WORK TO BE COMPLETED: Where the line containing "Cute Cherry Gemstone" appears, start copying; continue through the last line below and copy nothing else.

INFORMATION GIVEN:
------------

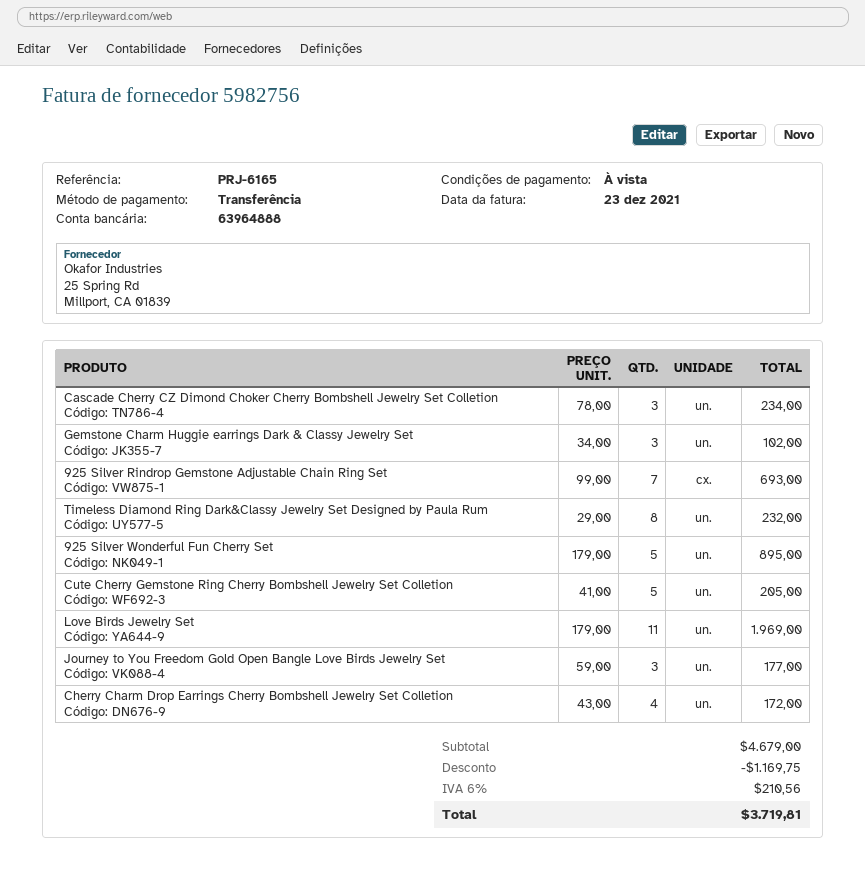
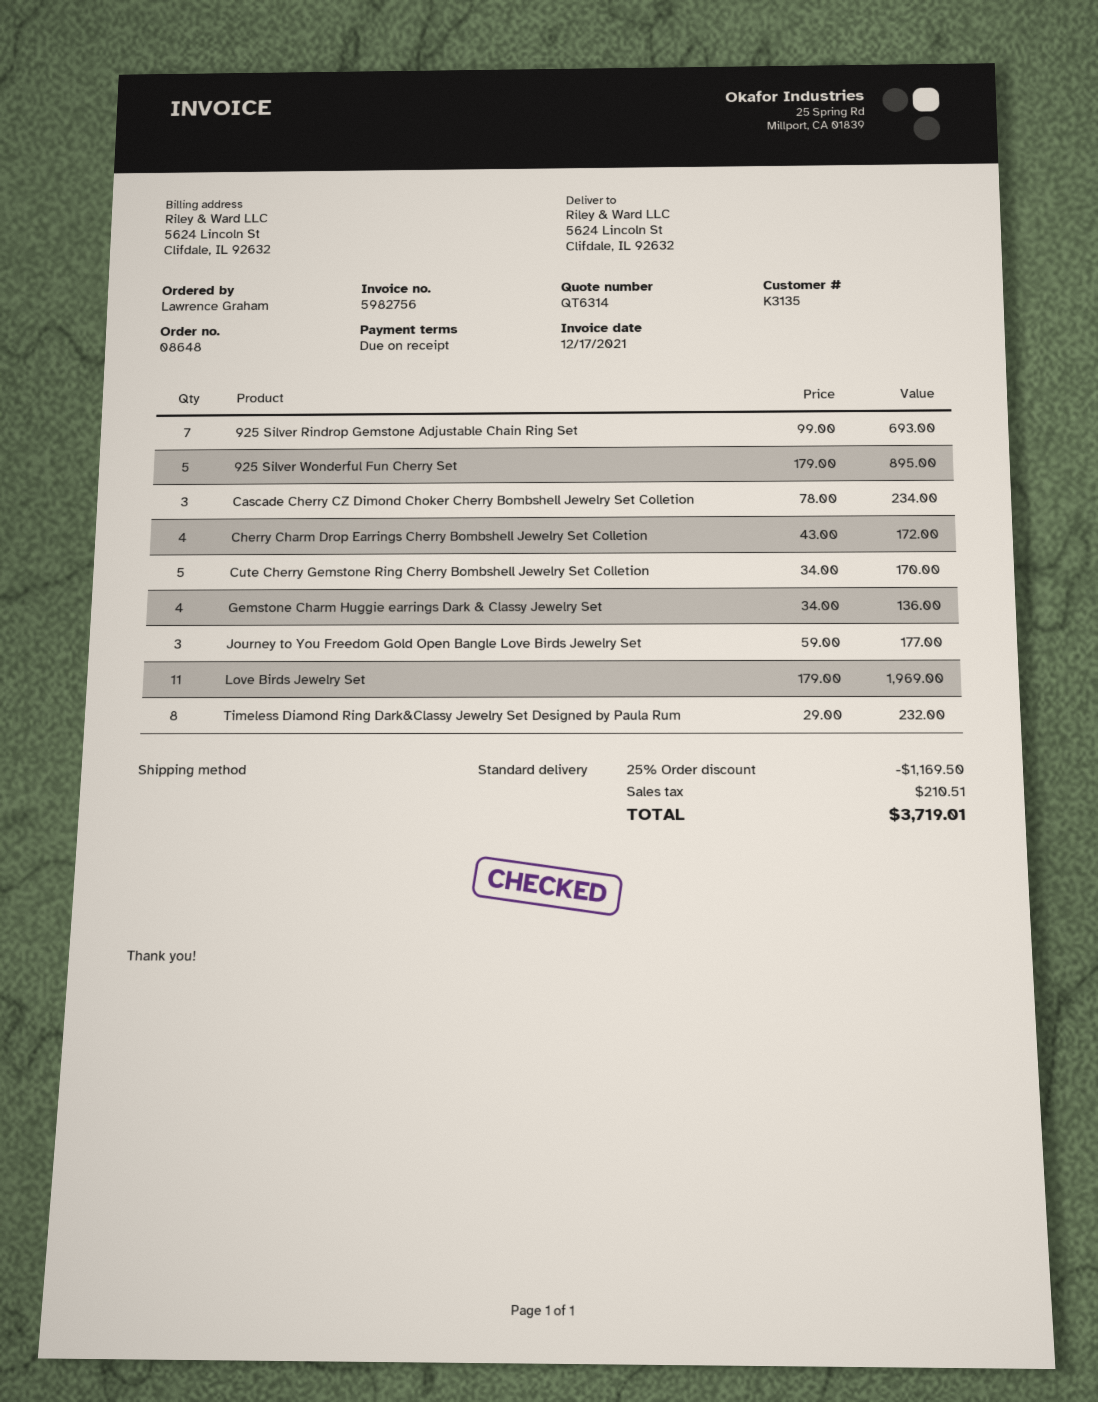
invoice date: 2021-12-23 -> 2021-12-17
Gemstone Charm Huggie earrings Dark & Classy Jewelry Set: 3 x 34.00 = 102.00 -> 4 x 34.00 = 136.00
Cute Cherry Gemstone Ring Cherry Bombshell Jewelry Set Colletion: 5 x 41.00 = 205.00 -> 5 x 34.00 = 170.00
discount: 1169.75 -> 1169.50
tax: 210.56 -> 210.51
total: 3719.81 -> 3719.01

------------

EXPECTED ANSWER:
Cute Cherry Gemstone Ring Cherry Bombshell Jewelry Set Colletion: 5 x 41.00 = 205.00 -> 5 x 34.00 = 170.00
discount: 1169.75 -> 1169.50
tax: 210.56 -> 210.51
total: 3719.81 -> 3719.01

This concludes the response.